Work to be completed
When you find the line that contains "2022-04-18 | K: 0.721 -> 0.150", restate it and all lines after it exactly, stopping at the end of the material.
***** Task inputs *****
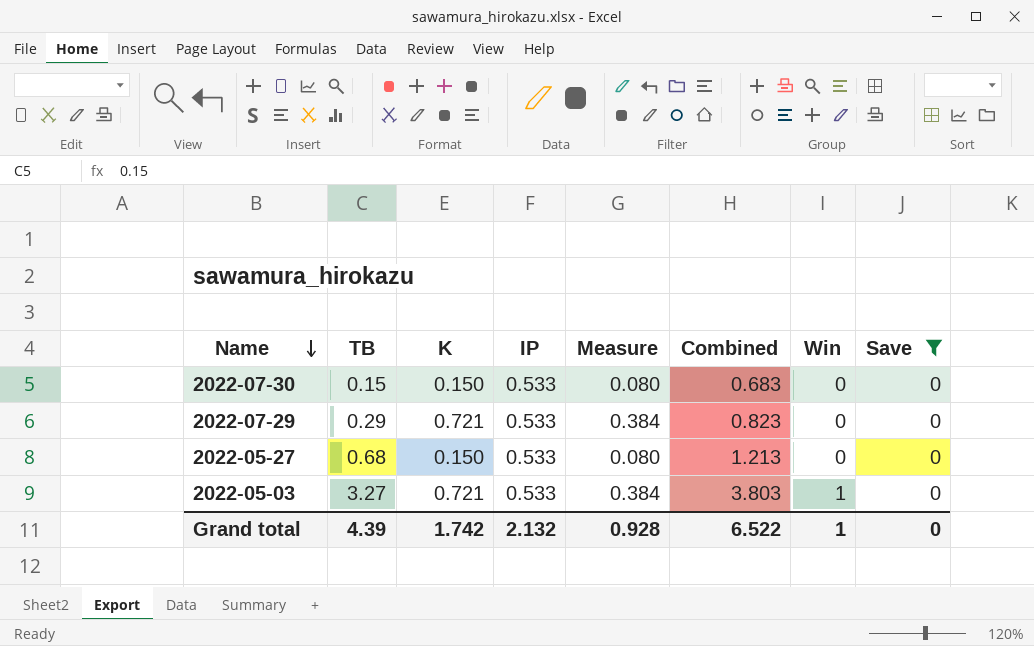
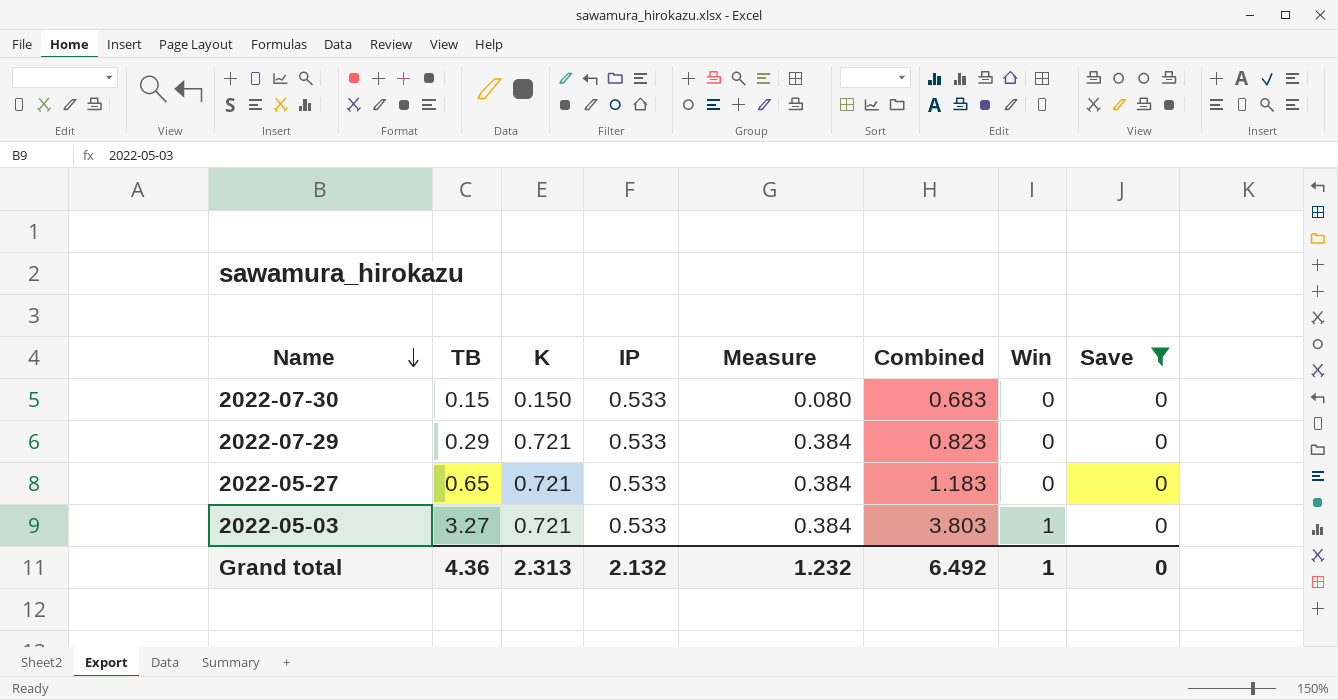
2022-05-27 | TB: 0.68 -> 0.65
2022-05-27 | K: 0.150 -> 0.721
2022-05-27 | Measure: 0.080 -> 0.384
2022-05-27 | Combined: 1.213 -> 1.183
Grand total | TB: 4.39 -> 4.36
Grand total | K: 1.742 -> 2.313
Grand total | Measure: 0.928 -> 1.232
Grand total | Combined: 6.522 -> 6.492

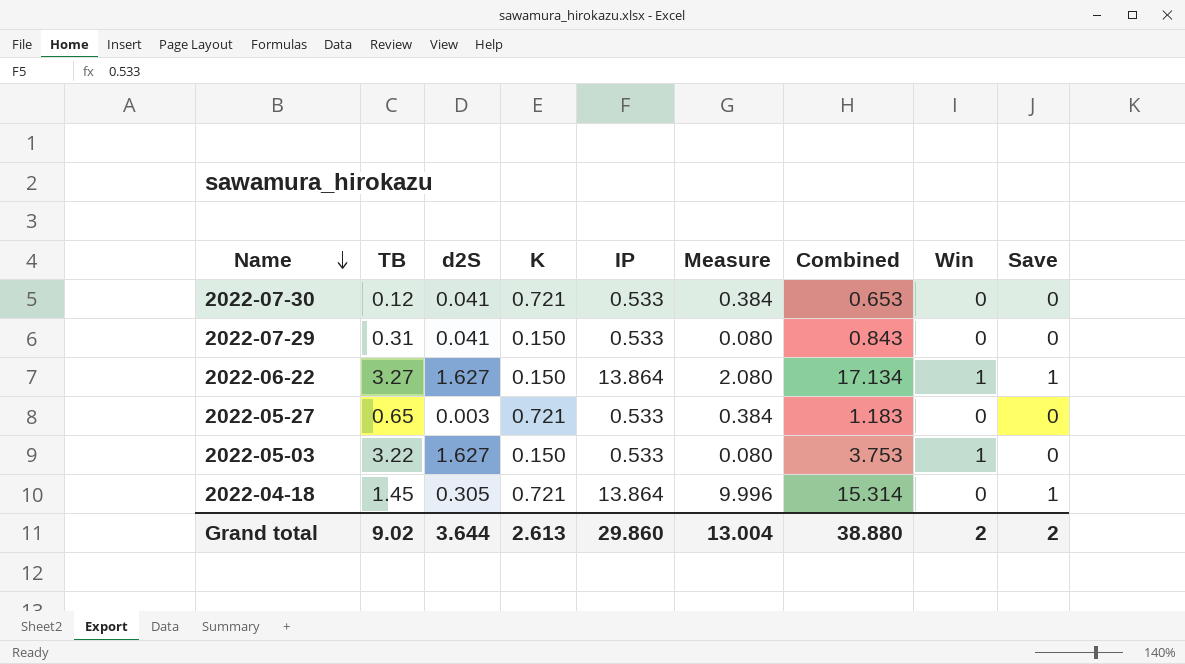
filter: Save = 0 -> none
column d2S | position: none -> 3
2022-07-30 | TB: 0.15 -> 0.12
2022-07-30 | K: 0.150 -> 0.721
2022-07-30 | Measure: 0.080 -> 0.384
2022-07-30 | Combined: 0.683 -> 0.653
2022-07-29 | TB: 0.29 -> 0.31
2022-07-29 | K: 0.721 -> 0.150
2022-07-29 | Measure: 0.384 -> 0.080
2022-07-29 | Combined: 0.823 -> 0.843
2022-05-03 | TB: 3.27 -> 3.22
2022-05-03 | K: 0.721 -> 0.150
2022-05-03 | Measure: 0.384 -> 0.080
2022-05-03 | Combined: 3.803 -> 3.753
Grand total | TB: 4.36 -> 9.02
Grand total | K: 2.313 -> 2.613
Grand total | IP: 2.132 -> 29.860
Grand total | Measure: 1.232 -> 13.004
Grand total | Combined: 6.492 -> 38.880
Grand total | Win: 1 -> 2
Grand total | Save: 0 -> 2

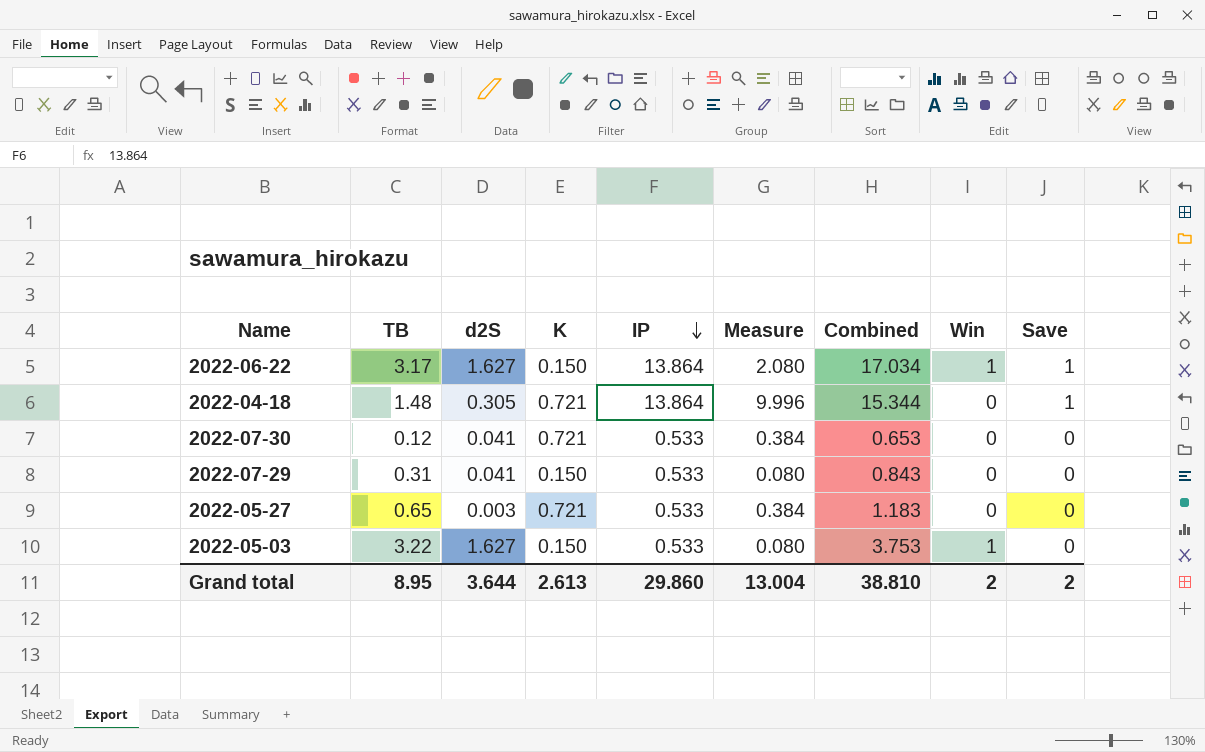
row order: Name descending -> IP descending
2022-06-22 | TB: 3.27 -> 3.17
2022-06-22 | Combined: 17.134 -> 17.034
2022-04-18 | TB: 1.45 -> 1.48
2022-04-18 | Combined: 15.314 -> 15.344
Grand total | TB: 9.02 -> 8.95
Grand total | Combined: 38.880 -> 38.810

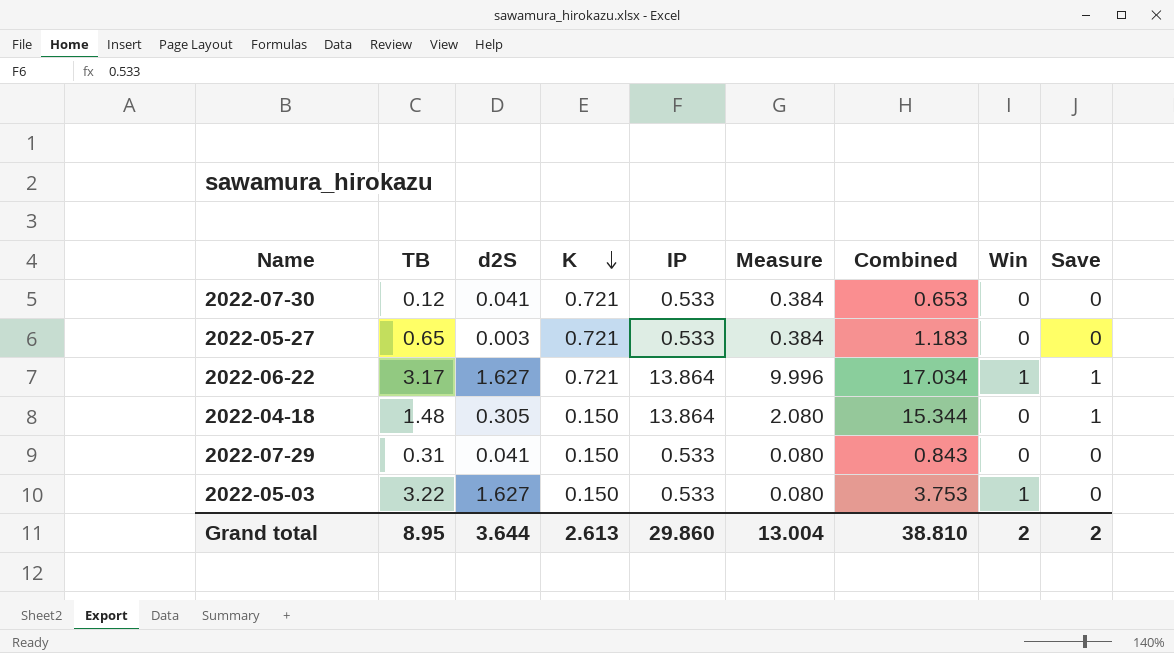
row order: IP descending -> K descending
2022-06-22 | K: 0.150 -> 0.721
2022-06-22 | Measure: 2.080 -> 9.996
2022-04-18 | K: 0.721 -> 0.150
2022-04-18 | Measure: 9.996 -> 2.080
*****
Exercise output
2022-04-18 | K: 0.721 -> 0.150
2022-04-18 | Measure: 9.996 -> 2.080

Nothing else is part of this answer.